27
library(ggplot2)

orderX <- c("A" = 1, "B" = 2, "C" = 3)
y <- rnorm(20)
x <- as.character(1:20)
group <- c(rep("A", 5), rep("B", 7), rep("C", 5), rep("A", 3))
df <- data.frame(x, y, group)
df$lvls <- as.numeric(orderX[df$group])

ggplot(data = df, aes(x=reorder(df$x, df$lvls), y=y)) + 
geom_point(aes(colour = group)) + 
geom_line(stat = "hline", yintercept = "mean", aes(colour = group))
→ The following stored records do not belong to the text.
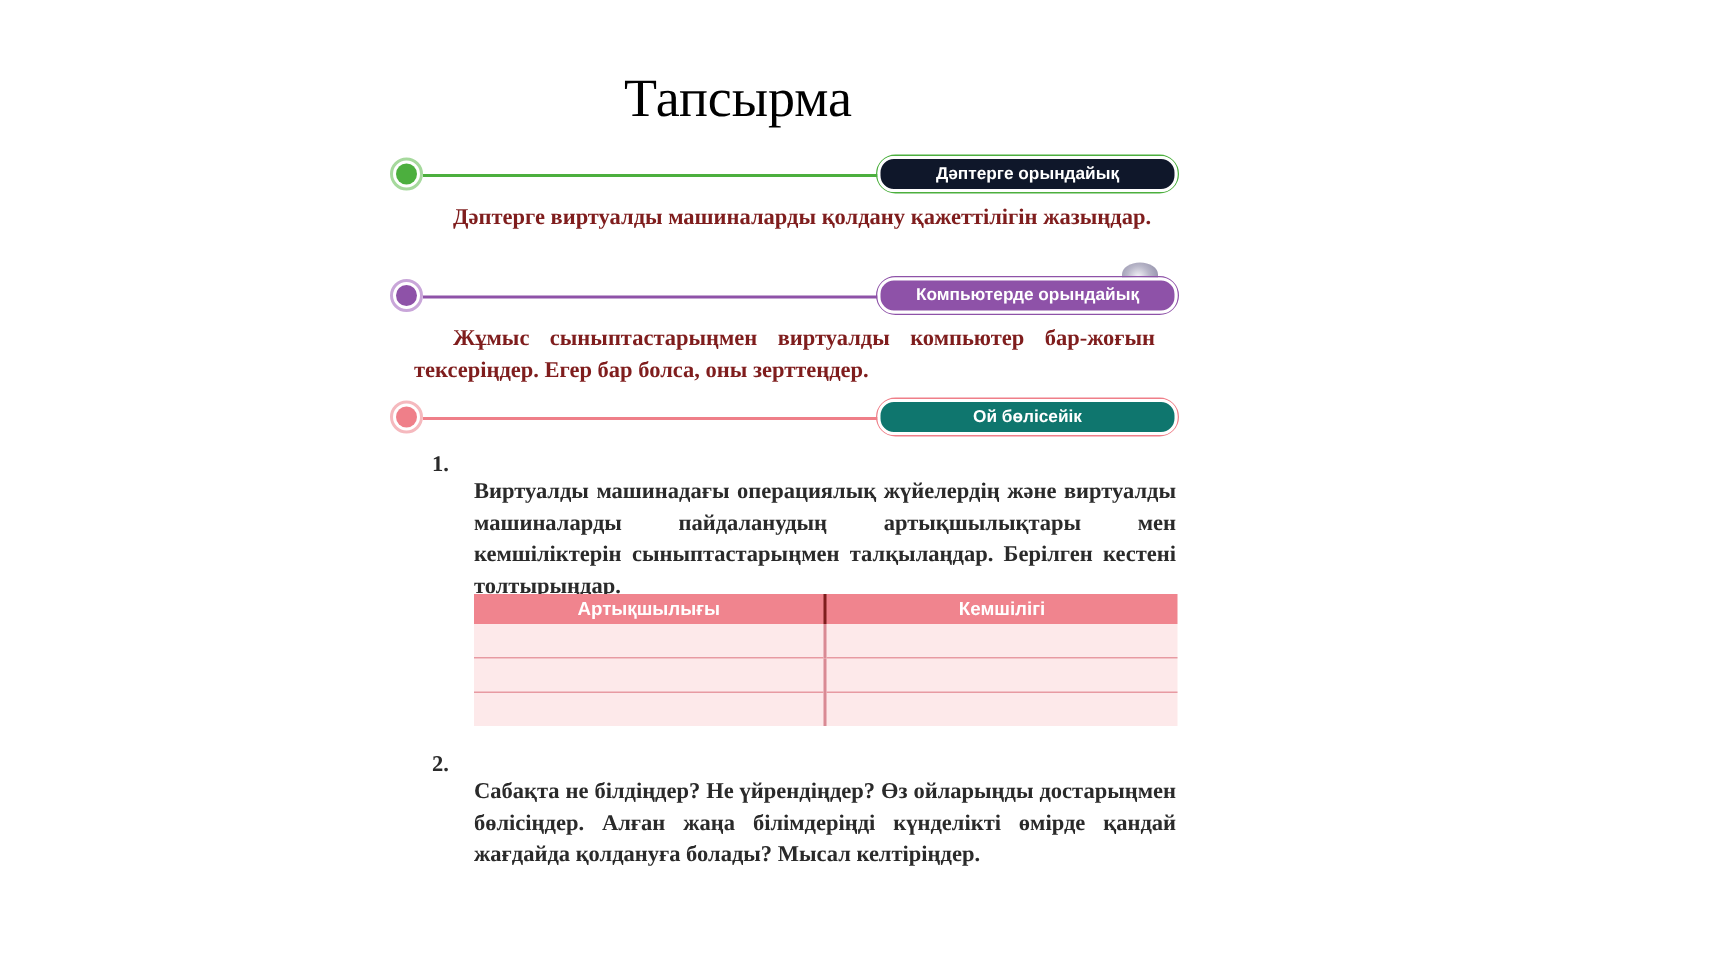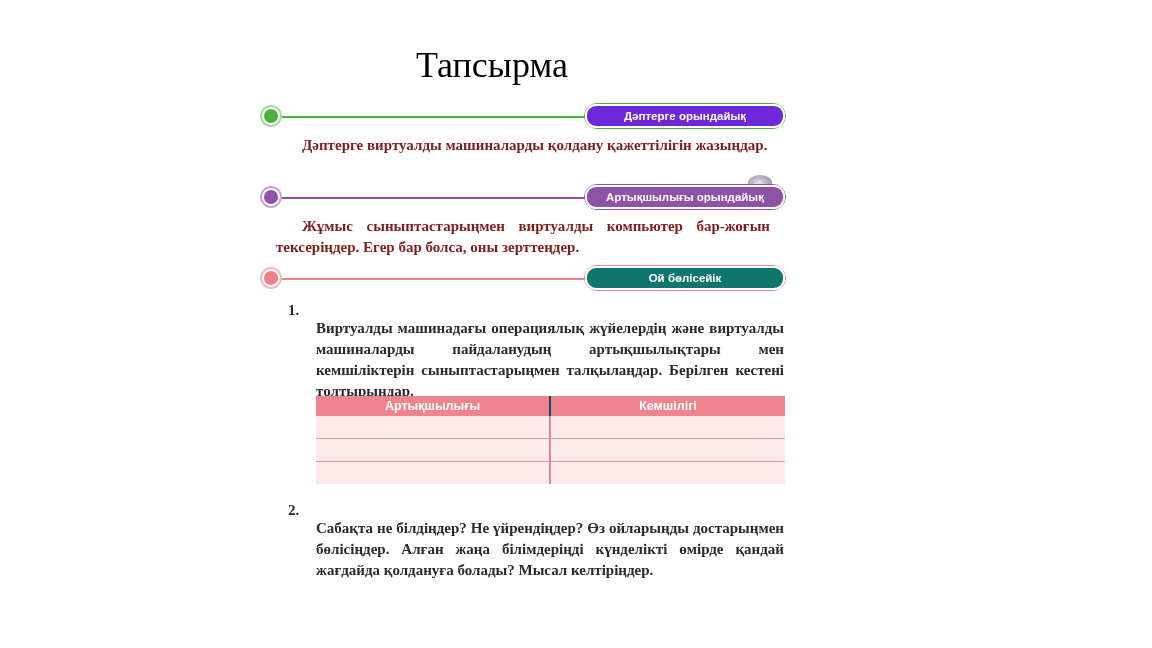"Дəптерге орындайық" div.pill { background: #6d28d9 -> #0f172a }
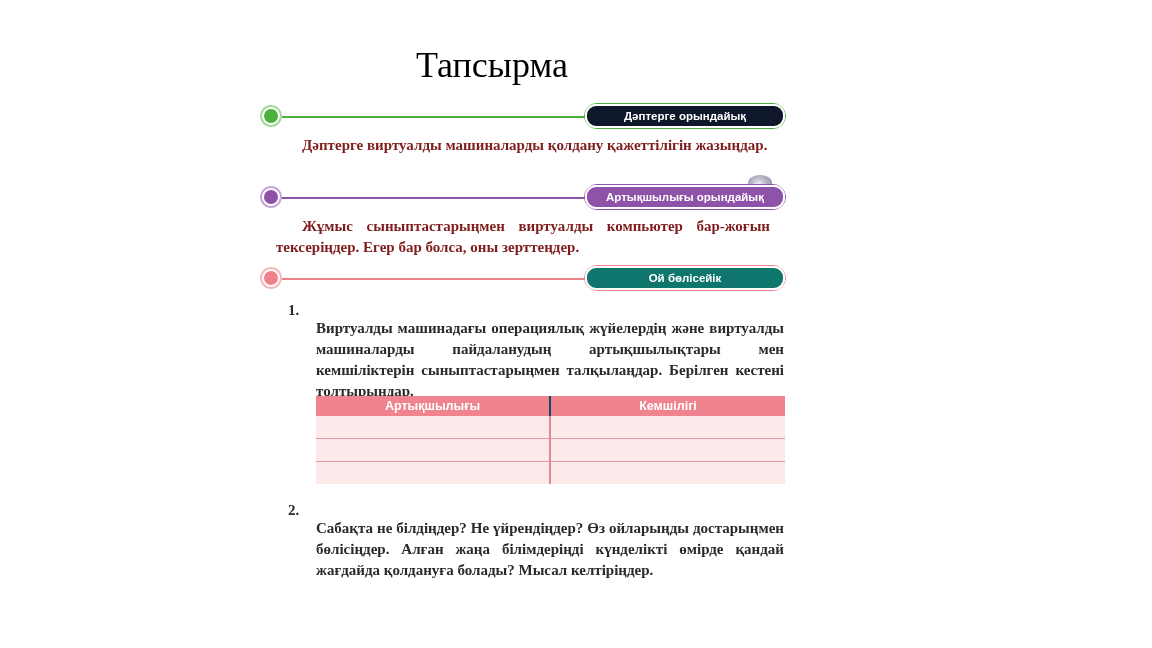"Артықшылығы орындайық" div.pill { text: Артықшылығы -> Компьютерде }
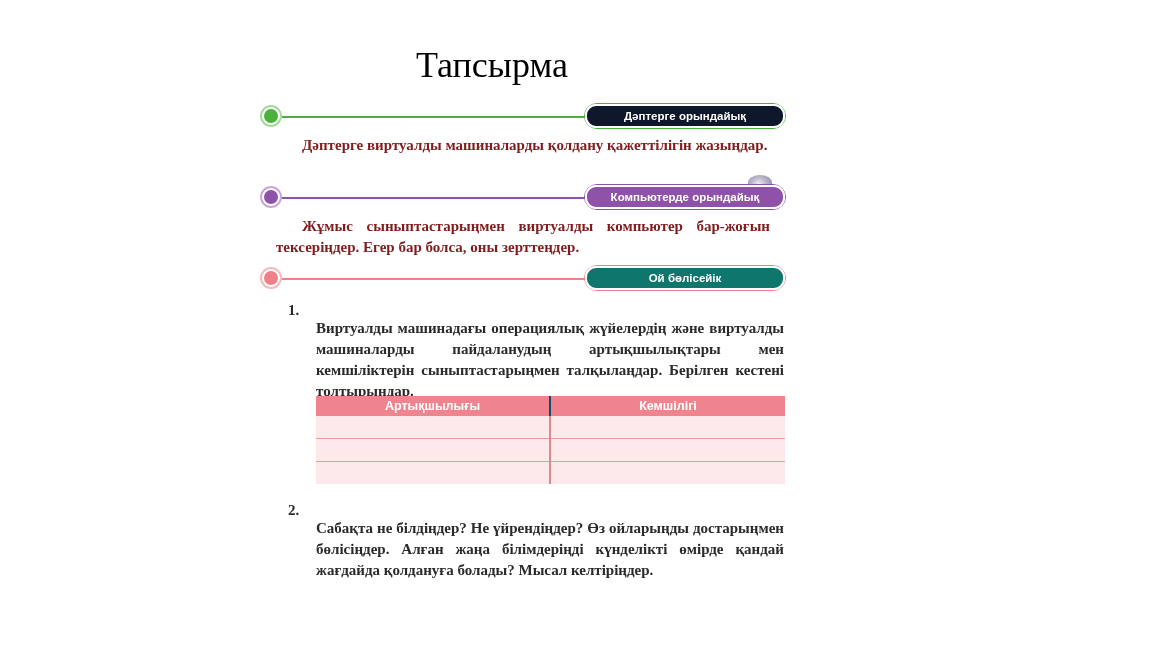"Артықшылығы" .table th:first-child { border-right: 2px solid #0c4a6e -> 2px solid #7f1d1d }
I want to create a graph like this: graph with averages for each group

This does work, when I do not need to reorder the values of X, however, when I do use reorder, it doesn't work anymore.

wligtenberg
  • 7,695
  • 3
  • 22
  • 28
  • I think your use of reorder is mistaken here, since it will just reorder X, not groups or Y. This will plot the wrong x with the wrong y! – Alex Brown Nov 22 '10 at 11:41
  • Unless X doesn't mean anything but index, in which case, don't use it in the plot (use jitter instead?) – Alex Brown Nov 22 '10 at 11:53
  • Then my use of reorder is mistaken. In my real data the values on x are labels for each individual measurement, which I do want to see. The ordering of these labels within the groups does not matter. – wligtenberg Nov 22 '10 at 12:20
  • Maybe another reason why it does not work in my case is, because my x-values are not numeric, but character. – wligtenberg Nov 22 '10 at 12:51
  • 1
    +1 for a concise question, with sample data and a picture. I'd give +1 for each of those if I could. – Alex Brown Nov 22 '10 at 15:24

2 Answers2

18

From your question, I don't this df$x is relevant to your data at all, especially if you can re-order it. How about just using group as x, and jitter the actual x position to separate the points:

ggplot(data=df, aes(x=group,y=y,color=group)) + geom_point() +
geom_jitter(position = position_jitter(width = 0.4)) +
geom_errorbar(stat = "hline", yintercept = "mean",
  width=0.8,aes(ymax=..y..,ymin=..y..))

I have used errorbar instead of h_line (and collapsed the ymax and ymin to y) since hline is complex. If anyone has a better solution to that part, I'd love to see.

alt text


update

If you want to preserve the order of X, try this solution (with modified X)

df$x = factor(df$x)

ggplot(data = df, aes(x, y, group=group)) + 
facet_grid(.~group,space="free",scales="free_x") + 
geom_point() + 
geom_line(stat = "hline", yintercept = "mean")

alt text

Alex Brown
  • 41,819
  • 10
  • 94
  • 108
  • This is indeed almost what I want, however, I do want to be able to see the original x-values on the x-scale. – wligtenberg Nov 22 '10 at 12:43
  • When you do the re-order above, your data gets mixed up. You should sort on the original data frame, not just the x values. Do you want the x values interleaved in your chart? If they are, where do you want to place the mean values? – Alex Brown Nov 22 '10 at 13:56
  • where did you find the documentation on geom_line(stat="hline", yintercept="mean")? That's really cool and I haven't seen it before. – Alex Brown Nov 22 '10 at 15:04
  • I actually can't remember, will look it up tomorrow on my machina at work. Must be somewhere in the browser history. :) – wligtenberg Nov 22 '10 at 18:58
  • This is were I found that: http://learnr.wordpress.com/2009/07/02/ggplot2-version-of-figures-in-lattice-multivariate-data-visualization-with-r-part-3/ – wligtenberg Nov 23 '10 at 08:00
  • I have run your code and the `geom_line` for the mean give me this error:`Error in tapply(1:nrow(data), splitv, list) : arguments must have same length`. Any idea what I have done wrong?. Also why in the question `x` is `as char` this make the x in the faceting get alphabetically sorted `1 10 ..2 20 ..` – Pablo Marin-Garcia Feb 19 '11 at 22:19
7

As of ggplot2 2.x this approach is unfortunately broken.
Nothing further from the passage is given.